Kőrösi’s frame of reference to what, at least for now, seems like wishful thinking, is his understanding that the UN was created out of the “ashes of war” with the intention of being a “well of solutions”.
In truth, the UN Charter was signed in June 1945 to reflect an emerging new power paradigm that resulted from World War II. The UN power structure simply confirmed the gains of the victors of that war and granted the victorious countries far greater influence through their permanent membership in the UN Security Council and veto power, than the rest of the world combined.
This was not a deviation from the historical norm. After all, the League of Nations, the predecessor of the current UN, was founded in 1920 to confirm the new geopolitical realities that resulted from World War I.
The League of Nations was scrapped as it was deemed ‘ineffective’. This, however, was not the real reason behind its dismissal. In actuality, the League’s old structure and makeup simply did not correspond to the new power formations resulting from the Second World War, where old enemies became new friends and old friends became new enemies.

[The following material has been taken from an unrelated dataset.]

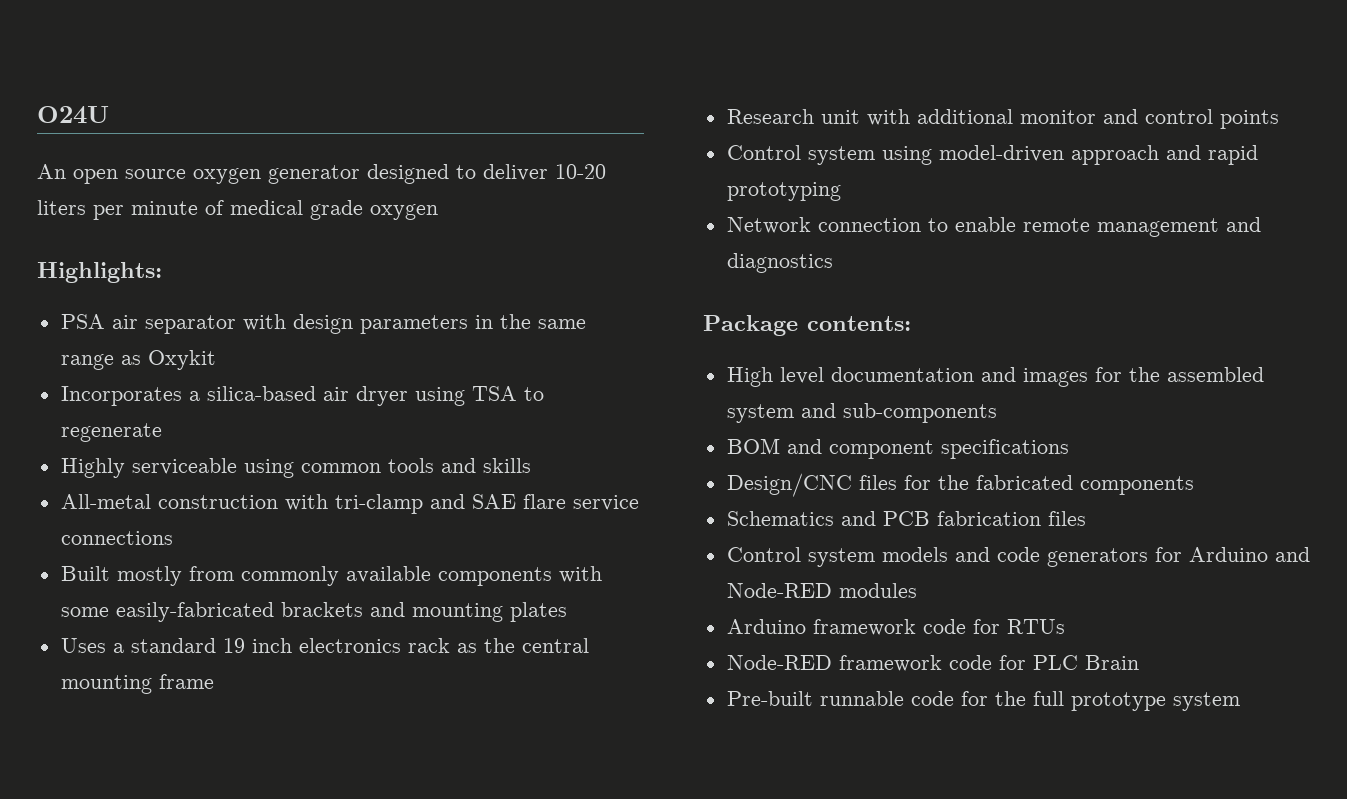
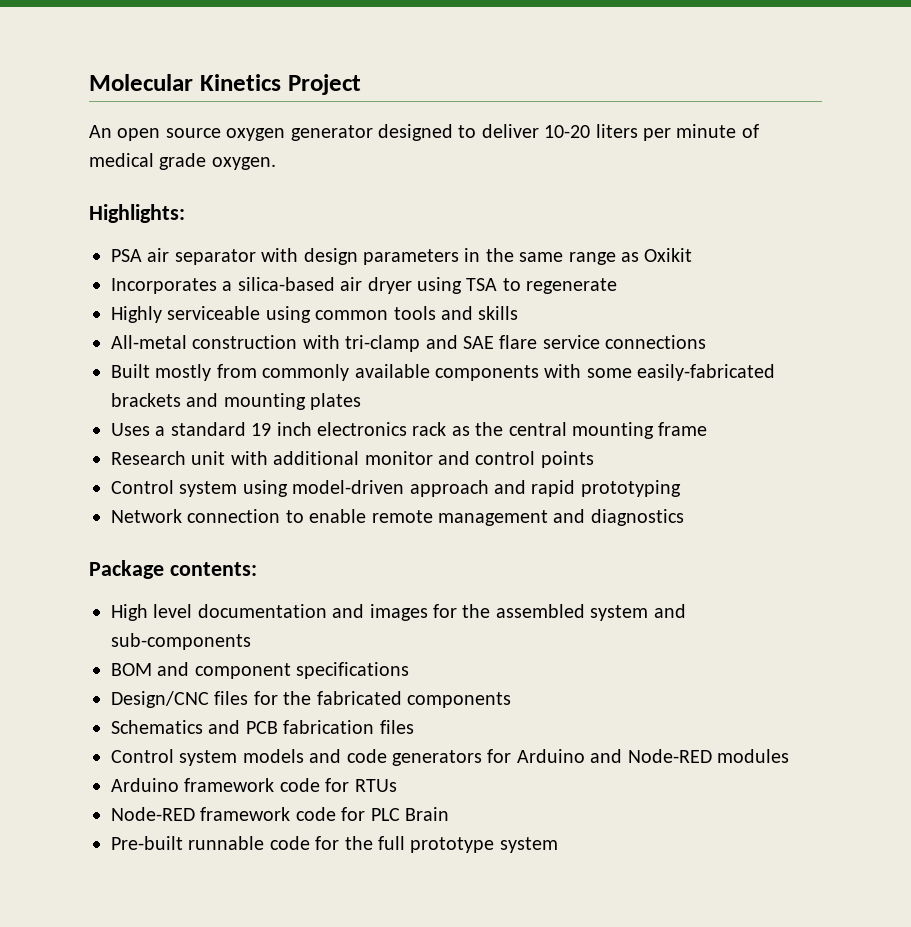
[37,106,109,124] O24U -> [89,74,361,95] Molecular Kinetics Project
[370,204,438,220] oxygen -> [211,157,276,170] oxygen.
[147,350,216,370] Oxykit -> [644,248,693,262] Oxikit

Effectiveness had little to do with the switch from the League to the UN, as the latter hardly managed to seriously address or resolve major political issues, from Palestine, to Kashmir, to Sudan, Mali, Afghanistan, and numerous other conflicts, including today’s war in Ukraine.
Even the hype over the UN’s role in addressing the climate change crisis, arguably the most pressing for all of humankind, has petered out quickly. Thanks to the polarization and self-serving ‘diplomacy’ generated by the Ukraine crisis, many countries that led the way in the use of clean energy are now backtracking.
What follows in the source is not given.